I’m Too Busy…

The following is from chapter 7 in Michael LeGault’s book Think.

I’m Too Busy…

The Myth of “Stress” and “Information Overload

“The truth is cruel, but it can be loved, And it makes free those who have loved it.”-George Santayana

Imagine standing on the edge of a nickel and looking down 500 feet between your legs. Free climbing (without the aid of ropes) is an activity that demands the marriage of technical skill, clear headed thinking, and the utmost acceptance of responsibility for your own actions. Take away one of these and the whole enterprise, not to mention your life, is jeopardized.

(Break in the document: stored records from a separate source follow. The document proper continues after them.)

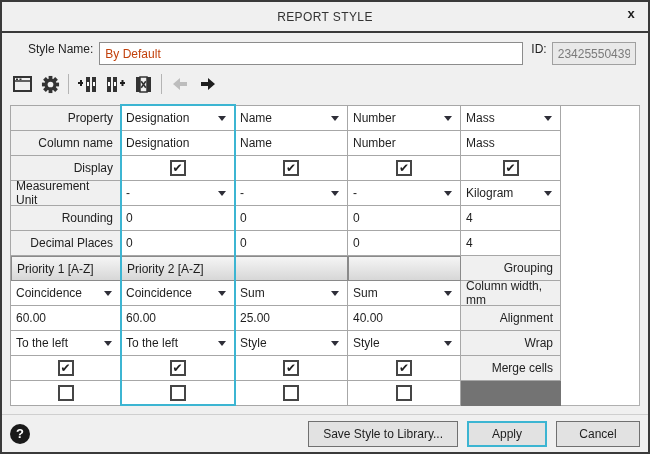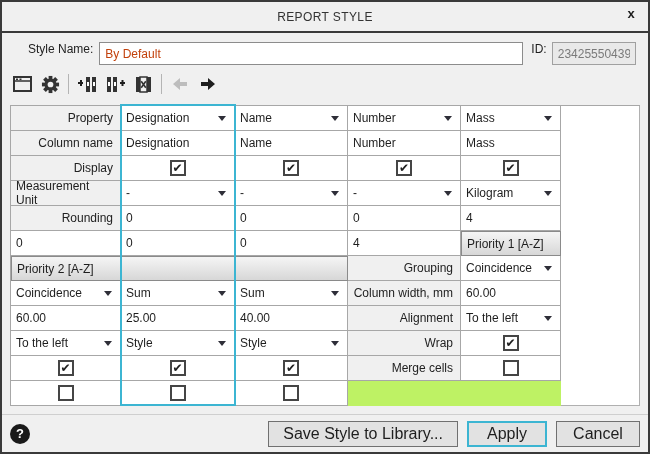--- a/index.html
+++ b/index.html
@@ -71,21 +71,21 @@
   .tool.disabled { cursor: default; }
   .tool-sep { width: 1px; height: 20px; background: #b4b4b4; margin: 0 6px 0 2px; }
   
   .table-wrap { position: relative; margin: 9px 8px 0 8px; flex: 0 0 auto; }
   .grid {
     display: grid;
     grid-template-columns: 110px 114px 113px 113px 100px 1fr;
     grid-auto-rows: 25px;
     border-top: 1px solid #a7a7a7;
     border-left: 1px solid #a7a7a7;
-    background: #bef264;
+    background: #737373;
   }
   .cell {
     border-right: 1px solid #a7a7a7;
     border-bottom: 1px solid #a7a7a7;
     display: flex; align-items: center;
     overflow: hidden;
     background: #fff;
     padding: 0 5px;
   }
   .cell.lab {
@@ -145,21 +145,21 @@
     background: #1a1a1a; color: #fff;
     display: flex; align-items: center; justify-content: center;
     font-weight: bold; font-size: 13px;
     cursor: pointer;
   }
   .footer .spacer { flex: 1; }
   .btn {
     height: 26px;
     background: #e2e2e2;
     border: 1px solid #707070;
-    font-family: inherit; font-size: 16px; color: #1e1e1e;
+    font-family: inherit; font-size: 12px; color: #1e1e1e;
     padding: 0 14px;
     margin-left: 9px;
     cursor: pointer;
     display: flex; align-items: center; justify-content: center;
   }
   .btn.save { min-width: 133px; }
   .btn.apply { min-width: 80px; border: 2px solid var(--accent); }
   .btn.cancel { min-width: 84px; }
   svg { display: block; }
 </style>
@@ -301,20 +301,21 @@
           <span>Kilogram</span>
           <span class="caret"></span>
         </div>
 
       <div class="cell lab">Rounding</div>
       <div class="cell">0</div>
       <div class="cell">0</div>
       <div class="cell">0</div>
       <div class="cell">4</div>
 
+      <div class="cell lab">Decimal Places</div>
       <div class="cell">0</div>
       <div class="cell">0</div>
       <div class="cell">0</div>
       <div class="cell">4</div>
 
       <div class="cell sortbtn">Priority 1 [A-Z]</div>
       <div class="cell sortbtn">Priority 2 [A-Z]</div>
       <div class="cell sortbtn"></div>
       <div class="cell sortbtn"></div>
 

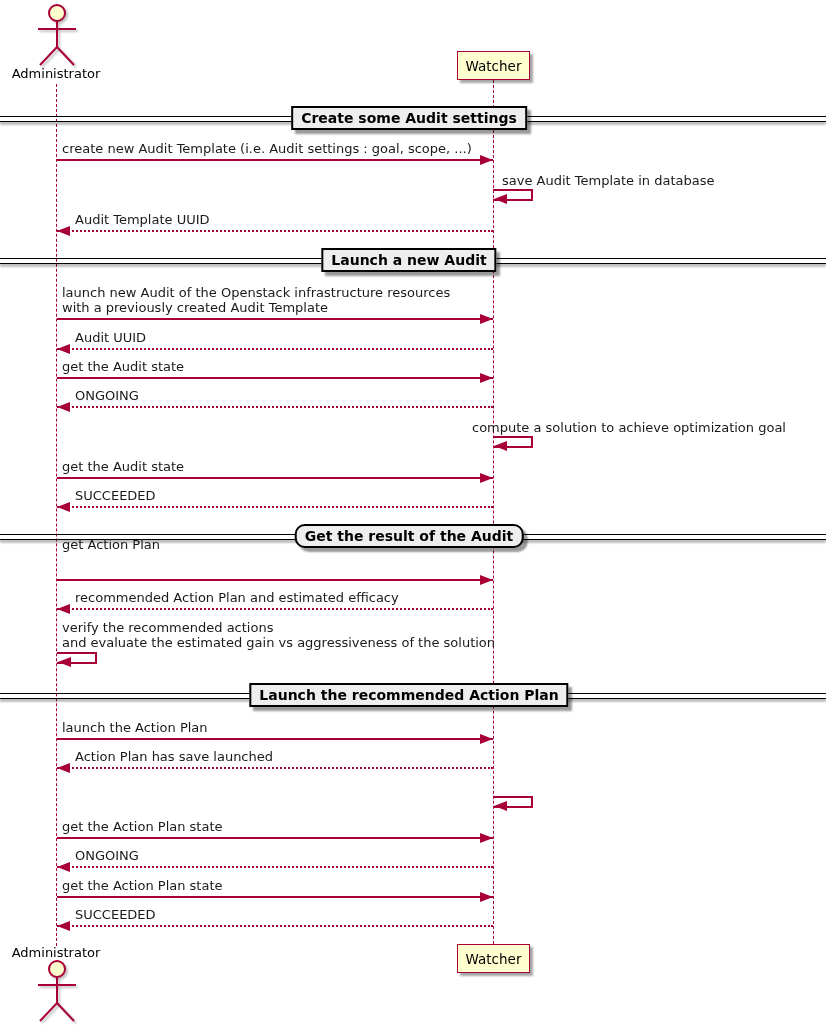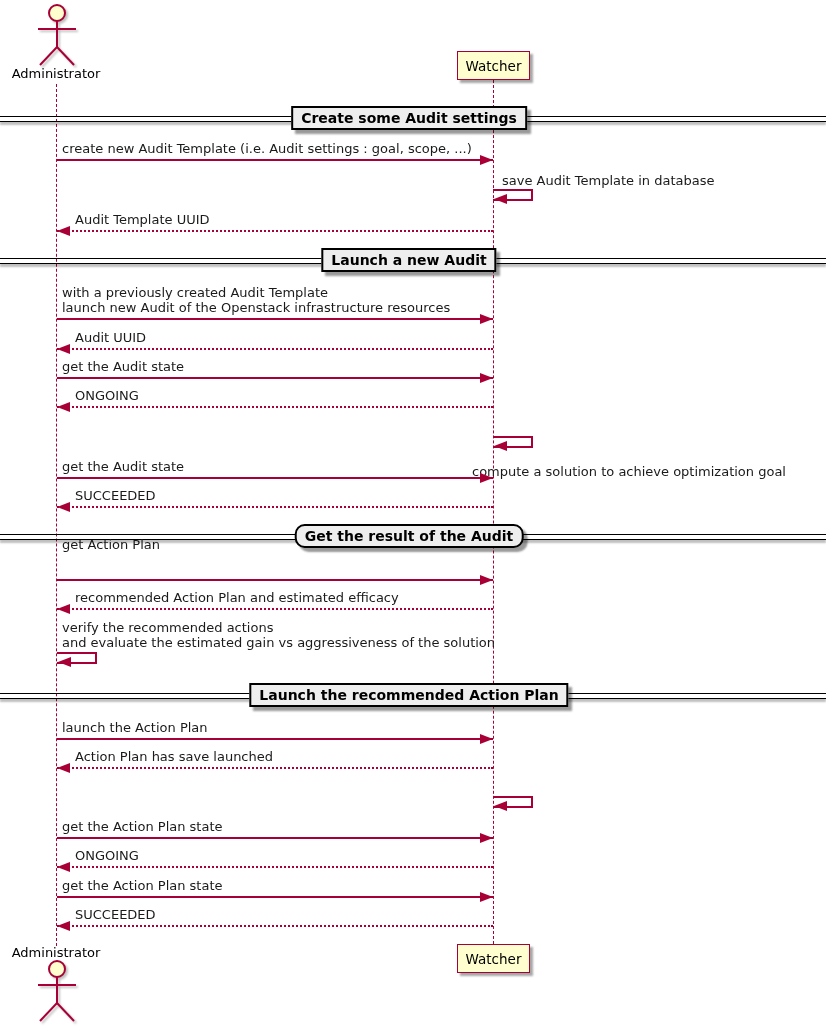--- a/index.html
+++ b/index.html
@@ -75,39 +75,39 @@
   <div class="ah-l at-watcher" style="top:194px;"></div>
 
   <div class="msg-label" style="left:75px;top:212px;">Audit Template UUID</div>
   <div class="arrow dotted" style="top:230px;"></div>
   <div class="ah-l" style="top:226px;"></div>
 
   <div class="divider-line" style="top:258px;"></div>
   <div class="divider-box" style="top:260px;">Launch a new Audit</div>
 
   <div class="msg-label" style="left:62px;top:285px;">
+    <div>launch new Audit of the Openstack infrastructure resources</div>
     <div>with a previously created Audit Template</div>
-    <div>launch new Audit of the Openstack infrastructure resources</div>
   </div>
   <div class="arrow solid" style="top:318px;"></div>
   <div class="ah-r" style="top:314px;"></div>
 
   <div class="msg-label" style="left:75px;top:330px;">Audit UUID</div>
   <div class="arrow dotted" style="top:348px;"></div>
   <div class="ah-l" style="top:344px;"></div>
 
   <div class="msg-label" style="left:62px;top:359px;">get the Audit state</div>
   <div class="arrow solid" style="top:377px;"></div>
   <div class="ah-r" style="top:373px;"></div>
 
   <div class="msg-label" style="left:75px;top:388px;">ONGOING</div>
   <div class="arrow dotted" style="top:406px;"></div>
   <div class="ah-l" style="top:402px;"></div>
 
-  <div class="msg-label" style="left:472px;top:420px;margin-top:44px;">compute a solution to achieve optimization goal</div>
+  <div class="msg-label" style="left:472px;top:420px;">compute a solution to achieve optimization goal</div>
   <div class="loop" style="left:493px;top:436px;"></div>
   <div class="ah-l at-watcher" style="top:441px;"></div>
 
   <div class="msg-label" style="left:62px;top:459px;">get the Audit state</div>
   <div class="arrow solid" style="top:477px;"></div>
   <div class="ah-r" style="top:473px;"></div>
 
   <div class="msg-label" style="left:75px;top:488px;">SUCCEEDED</div>
   <div class="arrow dotted" style="top:506px;"></div>
   <div class="ah-l" style="top:502px;"></div>

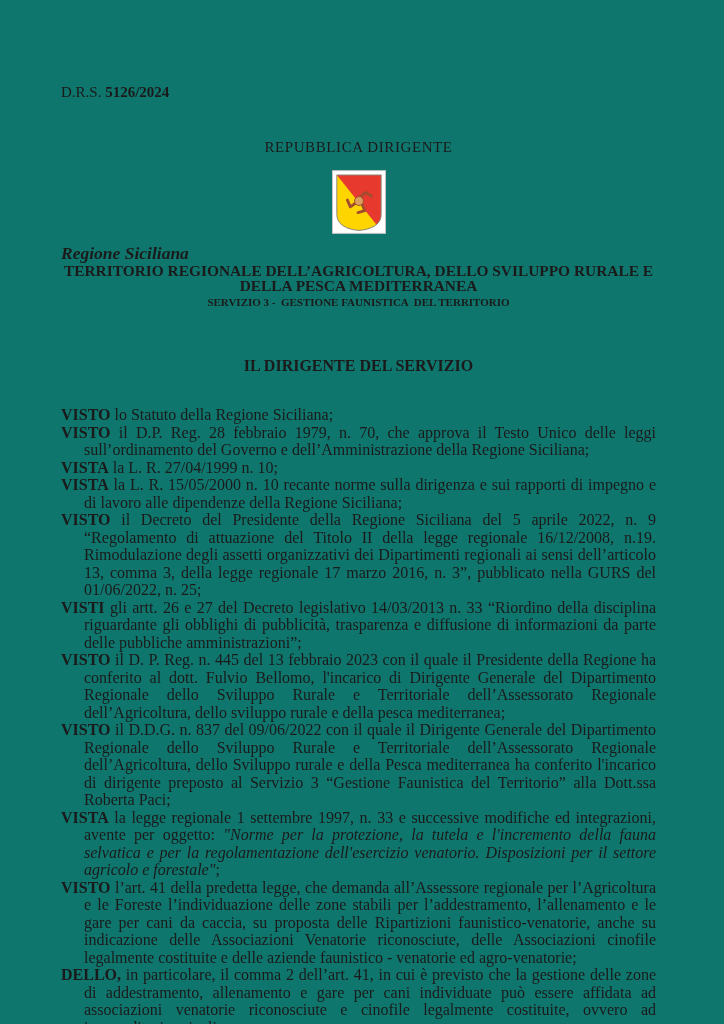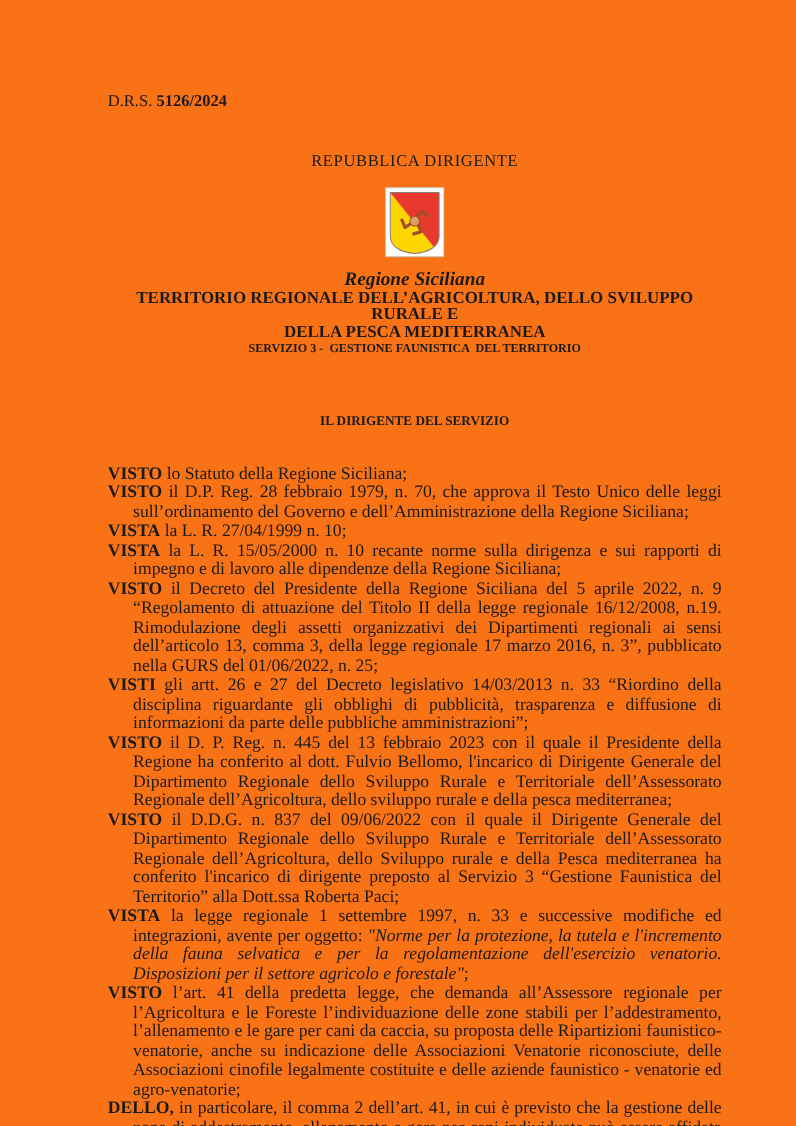--- a/index.html
+++ b/index.html
@@ -1,34 +1,34 @@
 <!DOCTYPE html>
 <html><head>
 <meta charset="utf-8">
 <style>
   html,body{margin:0;padding:0;background:#ffffff;}
   .page{
     position:relative;
     width:724px;height:1024px;
-    background:#f97316;
+    background:#0f766e;
     box-sizing:border-box;
-    padding:0 68px 0 98px;
+    padding:0 68px 0 61px;
     overflow:hidden;
     font-family:"Liberation Serif", serif;
     color:#1a1a1a;
   }
   .drs{margin-top:84px;font-size:15px;}
   .drs .num{font-weight:bold;}
   .republic{margin-top:38px;text-align:center;font-size:15px;letter-spacing:.6px;}
   .emblem-wrap{margin-top:14px;text-align:center;line-height:0;}
-  .region-title{margin-top:9px;text-align:center;font-weight:bold;font-style:italic;font-size:17.5px;line-height:20px;}
+  .region-title{margin-top:9px;text-align:left;font-weight:bold;font-style:italic;font-size:17.5px;line-height:20px;}
   .dept-block{text-align:center;font-weight:bold;}
   .dept-line{font-size:15.4px;line-height:15.4px;}
   .dept-line.small{font-size:11px;line-height:14.5px;margin-top:1px;white-space:pre-wrap;}
-  .section-title{margin-top:48px;text-align:center;font-weight:bold;font-size:12px;line-height:18px;}
+  .section-title{margin-top:48px;text-align:center;font-weight:bold;font-size:16px;line-height:18px;}
   .paras{margin-top:31px;font-size:16px;line-height:17.5px;text-align:justify;}
   .para{padding-left:23px;text-indent:-23px;margin:0;}
   .para b{font-weight:bold;}
   .para i{font-style:italic;}
 </style>
 </head>
 <body>
 
 <div class="page">
 

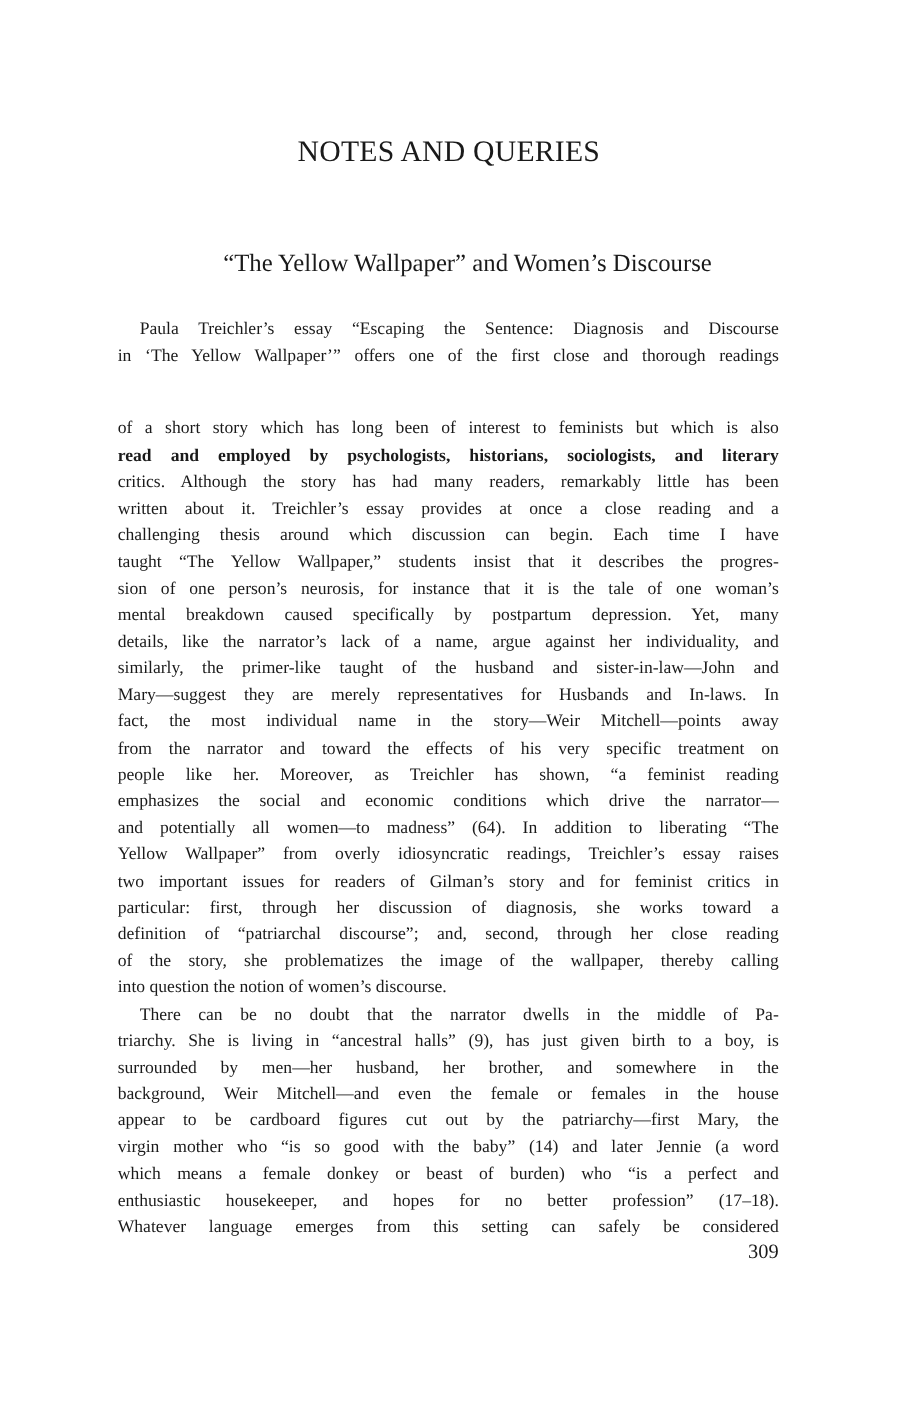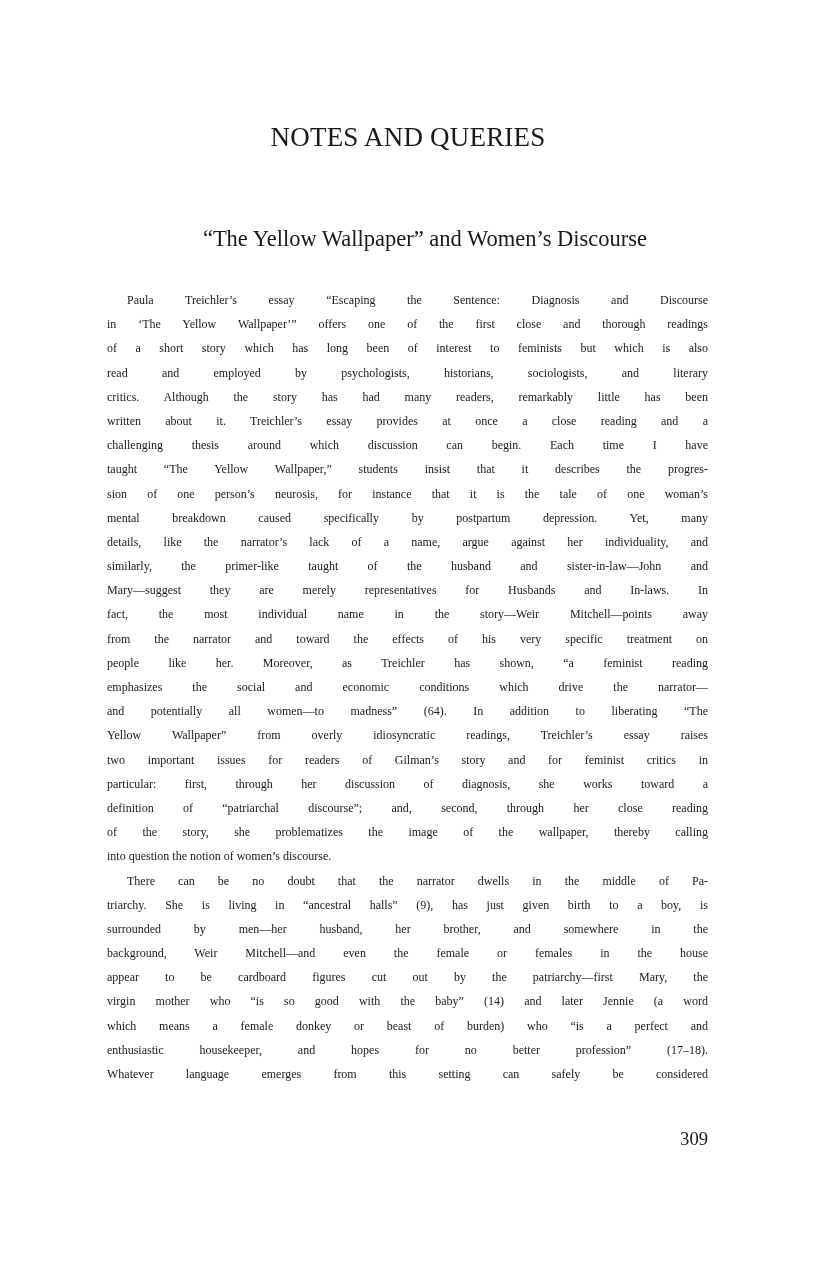--- a/index.html
+++ b/index.html
@@ -41,21 +41,21 @@
       font-size: 22.5px;
       margin: 0;
       font-weight: normal;
       padding-left: 17px;
     }
     .body {
       position: absolute;
       top: 288px;
       left: 107px;
       width: 601px;
-      font-size: 12px;
+      font-size: 16px;
       line-height: 24.2px;
     }
     .line {
       display: block;
       white-space: nowrap;
       text-align: justify;
       text-align-last: justify;
       height: 24.2px;
     }
     .line.last {
@@ -77,22 +77,22 @@
 <body>
 
 <div class="page">
   <h1 class="section-title">NOTES AND QUERIES</h1>
   <h2 class="article-title">“The Yellow Wallpaper” and Women’s Discourse</h2>
 
   <div class="body">
     <div>
       <span class="line indent" style="display: block; word-spacing: 4.375px;">Paula Treichler’s essay “Escaping the Sentence: Diagnosis and Discourse</span>
       <span class="line" style="display: block; word-spacing: 1.66667px;">in ‘The Yellow Wallpaper’” offers one of the first close and thorough readings</span>
-      <span class="line" style="display: block; word-spacing: 2px;">of a short story which has long been of interest to feminists but which is also</span>
-      <span class="line" style="display: block; word-spacing: 7.125px;">read and employed by psychologists, historians, sociologists, and literary</span>
+      <span class="line" style="display: block; word-spacing: 2px; margin-top: 42px;">of a short story which has long been of interest to feminists but which is also</span>
+      <span class="line" style="display: block; word-spacing: 7.125px; font-weight: bold;">read and employed by psychologists, historians, sociologists, and literary</span>
       <span class="line" style="display: block; word-spacing: 3.72727px;">critics. Although the story has had many readers, remarkably little has been</span>
       <span class="line" style="display: block; word-spacing: 5.5px;">written about it. Treichler’s essay provides at once a close reading and a</span>
       <span class="line" style="display: block; word-spacing: 6.8px;">challenging thesis around which discussion can begin. Each time I have</span>
       <span class="line" style="display: block; word-spacing: 3.9px;">taught “The Yellow Wallpaper,” students insist that it describes the progres-</span>
       <span class="line" style="display: block; word-spacing: 3px;">sion of one person’s neurosis, for instance that it is the tale of one woman’s</span>
       <span class="line" style="display: block; word-spacing: 4.75px;">mental breakdown caused specifically by postpartum depression. Yet, many</span>
       <span class="line" style="display: block; word-spacing: 2.25px;">details, like the narrator’s lack of a name, argue against her individuality, and</span>
       <span class="line" style="display: block; word-spacing: 4px;">similarly, the primer-like taught of the husband and sister-in-law—John and</span>
       <span class="line" style="display: block; word-spacing: 3.22222px;">Mary—suggest they are merely representatives for Husbands and In-laws. In</span>
       <span class="line" style="display: block; word-spacing: 6.33333px;">fact, the most individual name in the story—Weir Mitchell—points away</span>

Fortunately, Most of us do not have to stand on the edge of a nickel a few hundred feet above hard rock, but we all have our daily mountain to climb- a difficult coworker or boss, multiple demands on our time, or money or marital problems. The rise of “stress” or rather symptoms of stress, in contemporary society is a sign not only that more people are in difficult situations, but tellingly, that they are unable to respond or to think their way out of these situations. It is a sign, ultimately, that more people are having trouble taking charge of their lives. Today, stress and its co-conspirator, so-called information overload, are two major factors in the weakening of mental energy needed to do creative, technical work and solve everyday problems. It is why some people say they are in perpetual “crisis mode” and have the feeling that their lives are “out of control.” It is why some are falling off the side of their mountain.

But how real is stress? There are obviously traumatic events that can introduce severe stress into people’s lives. But the meaning of stress, a word once applied to extreme, relatively rare-situations, has been inflated to apply to just about everything that happens. Indeed, stress, say some experts, is largely a matter of perception an attitude. The word “stress,” it turns out, generally has no more medical meaning than the phrase “life is not perfect.” It is a word meant to convey a highly subjective psychological condition, which is in turn meant to lift the burden of responsibility for the quality of our thinking and decisions from our shoulders. Blaming stress would be signifying consignment of a person’s mood and behavior to mysterious forces beyond his or her control.

In Who’s in Charge? Attacking the Stress Myth, Dr. Scott Sheperd argues that stress is the most overused and misused word in the English language, suggesting a physical condition, a situation, even a way of living, as in “she lives a stressful lifestyle.” He states, “The word stress now seems to stand for all kinds of things. Stress has gone from a physiological process, during which certain hormones are released into the body, to some vague, malevolent force running rampant in life. In fact, stress now means so many different things, I don’t think it means anything at all. And yet we blame stress for most of our problems.

Despite its dubious meaning, or perhaps because of it, “stress” gets prolific coverage in the media. Stress, and the promise of relief from it, has become a topic of such familiarity. Stress can apparently manifest itself in specific disorders such as chronic anxiety, chronic fatigue syndrome, and depression. Not only can just about any event or circumstance induce stress, unrelieved stress has been fingered as the cause of up to half of all diseases! Stress is also having a debilitating effect on Americans’ critical thinking, creativity, and work performance.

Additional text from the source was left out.